* ACTIVITY: Look at the entries below and restate word for word the lines from the first through the one that has "[197,378,391,391] for lab".

* SOURCE RECORDS:
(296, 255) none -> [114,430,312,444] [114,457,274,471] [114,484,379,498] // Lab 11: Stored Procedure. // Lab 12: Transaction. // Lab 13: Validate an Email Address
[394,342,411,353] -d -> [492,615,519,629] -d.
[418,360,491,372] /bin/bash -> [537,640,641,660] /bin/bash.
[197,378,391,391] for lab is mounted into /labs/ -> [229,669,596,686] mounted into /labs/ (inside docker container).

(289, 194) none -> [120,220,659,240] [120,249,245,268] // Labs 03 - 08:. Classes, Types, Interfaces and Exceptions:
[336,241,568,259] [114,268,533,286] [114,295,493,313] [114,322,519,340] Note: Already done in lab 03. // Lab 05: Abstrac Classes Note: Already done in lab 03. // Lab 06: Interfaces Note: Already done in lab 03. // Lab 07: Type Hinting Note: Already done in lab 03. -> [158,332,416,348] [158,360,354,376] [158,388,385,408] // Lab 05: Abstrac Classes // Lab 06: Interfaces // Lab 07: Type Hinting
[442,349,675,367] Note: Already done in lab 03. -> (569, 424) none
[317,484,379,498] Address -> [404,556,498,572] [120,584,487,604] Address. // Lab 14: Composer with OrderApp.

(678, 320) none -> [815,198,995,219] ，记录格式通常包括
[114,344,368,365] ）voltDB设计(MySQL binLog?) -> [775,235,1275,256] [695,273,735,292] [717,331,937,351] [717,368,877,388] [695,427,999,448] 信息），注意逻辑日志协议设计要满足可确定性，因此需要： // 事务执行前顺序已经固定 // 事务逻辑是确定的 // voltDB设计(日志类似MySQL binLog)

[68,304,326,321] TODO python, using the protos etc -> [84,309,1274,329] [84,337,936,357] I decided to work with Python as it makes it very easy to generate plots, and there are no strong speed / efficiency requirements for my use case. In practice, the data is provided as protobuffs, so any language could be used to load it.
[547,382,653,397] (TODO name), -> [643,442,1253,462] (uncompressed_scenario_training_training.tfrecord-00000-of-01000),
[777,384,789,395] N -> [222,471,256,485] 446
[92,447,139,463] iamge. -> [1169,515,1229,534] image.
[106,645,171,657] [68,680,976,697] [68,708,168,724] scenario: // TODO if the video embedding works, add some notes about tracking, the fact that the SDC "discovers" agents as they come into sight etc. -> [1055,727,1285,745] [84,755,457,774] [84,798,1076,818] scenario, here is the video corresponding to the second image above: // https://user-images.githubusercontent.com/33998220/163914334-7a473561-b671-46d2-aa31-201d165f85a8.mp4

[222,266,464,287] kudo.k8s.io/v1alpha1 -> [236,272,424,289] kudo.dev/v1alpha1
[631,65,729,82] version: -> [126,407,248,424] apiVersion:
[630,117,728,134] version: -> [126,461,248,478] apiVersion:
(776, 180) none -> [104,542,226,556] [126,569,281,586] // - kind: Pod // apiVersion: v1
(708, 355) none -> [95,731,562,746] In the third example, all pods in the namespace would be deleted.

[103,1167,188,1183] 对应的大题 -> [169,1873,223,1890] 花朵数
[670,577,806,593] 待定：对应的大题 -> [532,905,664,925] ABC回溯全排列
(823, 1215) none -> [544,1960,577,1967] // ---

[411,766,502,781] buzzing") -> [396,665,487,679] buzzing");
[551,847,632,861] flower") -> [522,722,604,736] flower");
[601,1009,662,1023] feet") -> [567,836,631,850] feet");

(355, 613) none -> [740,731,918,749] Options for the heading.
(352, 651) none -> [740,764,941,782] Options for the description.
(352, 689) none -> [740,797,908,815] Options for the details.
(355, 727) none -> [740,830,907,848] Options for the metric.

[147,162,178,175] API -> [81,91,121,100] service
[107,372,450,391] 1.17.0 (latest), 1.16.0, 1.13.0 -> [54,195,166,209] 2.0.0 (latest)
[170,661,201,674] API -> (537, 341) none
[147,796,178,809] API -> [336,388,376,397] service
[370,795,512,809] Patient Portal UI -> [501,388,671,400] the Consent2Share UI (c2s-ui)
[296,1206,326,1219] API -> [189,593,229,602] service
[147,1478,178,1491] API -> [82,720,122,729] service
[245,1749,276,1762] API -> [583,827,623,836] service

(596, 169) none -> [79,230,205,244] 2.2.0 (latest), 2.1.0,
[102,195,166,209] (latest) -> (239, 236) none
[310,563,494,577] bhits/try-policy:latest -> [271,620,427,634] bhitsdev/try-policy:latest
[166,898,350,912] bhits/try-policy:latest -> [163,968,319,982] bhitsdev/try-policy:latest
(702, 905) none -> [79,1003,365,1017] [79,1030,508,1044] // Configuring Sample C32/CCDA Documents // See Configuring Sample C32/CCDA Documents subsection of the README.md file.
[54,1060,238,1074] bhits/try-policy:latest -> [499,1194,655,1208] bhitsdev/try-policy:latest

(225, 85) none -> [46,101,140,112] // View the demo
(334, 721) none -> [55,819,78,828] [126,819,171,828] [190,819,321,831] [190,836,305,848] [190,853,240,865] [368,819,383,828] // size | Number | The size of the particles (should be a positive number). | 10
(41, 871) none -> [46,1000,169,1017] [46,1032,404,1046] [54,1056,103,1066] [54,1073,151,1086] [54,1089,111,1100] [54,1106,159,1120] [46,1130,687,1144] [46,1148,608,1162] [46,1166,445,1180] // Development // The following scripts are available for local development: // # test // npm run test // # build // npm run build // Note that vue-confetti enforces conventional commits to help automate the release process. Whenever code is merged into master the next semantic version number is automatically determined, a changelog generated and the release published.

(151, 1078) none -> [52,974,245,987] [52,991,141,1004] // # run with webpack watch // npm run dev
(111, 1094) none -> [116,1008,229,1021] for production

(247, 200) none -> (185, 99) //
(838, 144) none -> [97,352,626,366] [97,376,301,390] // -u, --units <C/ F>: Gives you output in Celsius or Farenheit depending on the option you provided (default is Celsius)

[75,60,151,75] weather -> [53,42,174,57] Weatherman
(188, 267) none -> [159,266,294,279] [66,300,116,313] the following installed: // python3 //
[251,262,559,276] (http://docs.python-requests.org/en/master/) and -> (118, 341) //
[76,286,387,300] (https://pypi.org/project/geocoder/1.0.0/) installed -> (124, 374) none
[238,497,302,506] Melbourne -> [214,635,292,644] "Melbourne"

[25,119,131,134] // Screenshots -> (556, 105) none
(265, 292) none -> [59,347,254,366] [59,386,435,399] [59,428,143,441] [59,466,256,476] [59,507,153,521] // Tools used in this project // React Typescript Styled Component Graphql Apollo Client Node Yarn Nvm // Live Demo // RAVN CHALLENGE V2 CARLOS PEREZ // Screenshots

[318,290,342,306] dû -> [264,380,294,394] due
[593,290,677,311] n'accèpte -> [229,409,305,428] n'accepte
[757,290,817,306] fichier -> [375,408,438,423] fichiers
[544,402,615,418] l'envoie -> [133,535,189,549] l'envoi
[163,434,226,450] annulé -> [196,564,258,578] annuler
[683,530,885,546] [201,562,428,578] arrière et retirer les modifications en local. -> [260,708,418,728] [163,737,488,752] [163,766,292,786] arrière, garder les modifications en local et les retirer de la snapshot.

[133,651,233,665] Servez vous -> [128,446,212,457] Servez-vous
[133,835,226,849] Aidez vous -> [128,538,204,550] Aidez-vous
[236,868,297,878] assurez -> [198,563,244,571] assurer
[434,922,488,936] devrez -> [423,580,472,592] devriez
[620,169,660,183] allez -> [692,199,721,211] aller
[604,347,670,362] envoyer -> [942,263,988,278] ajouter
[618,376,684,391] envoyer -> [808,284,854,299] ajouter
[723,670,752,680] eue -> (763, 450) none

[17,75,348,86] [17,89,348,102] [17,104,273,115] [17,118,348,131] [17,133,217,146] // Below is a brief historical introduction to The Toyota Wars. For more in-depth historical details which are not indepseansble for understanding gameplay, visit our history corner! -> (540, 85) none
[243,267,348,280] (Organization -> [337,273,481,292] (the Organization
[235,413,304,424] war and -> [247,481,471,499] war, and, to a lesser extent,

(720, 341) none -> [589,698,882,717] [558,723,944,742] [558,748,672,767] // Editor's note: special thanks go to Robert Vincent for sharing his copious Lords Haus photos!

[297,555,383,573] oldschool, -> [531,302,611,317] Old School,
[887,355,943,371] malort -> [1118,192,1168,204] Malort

* SOLUTION:
(296, 255) none -> [114,430,312,444] [114,457,274,471] [114,484,379,498] // Lab 11: Stored Procedure. // Lab 12: Transaction. // Lab 13: Validate an Email Address
[394,342,411,353] -d -> [492,615,519,629] -d.
[418,360,491,372] /bin/bash -> [537,640,641,660] /bin/bash.
[197,378,391,391] for lab is mounted into /labs/ -> [229,669,596,686] mounted into /labs/ (inside docker container).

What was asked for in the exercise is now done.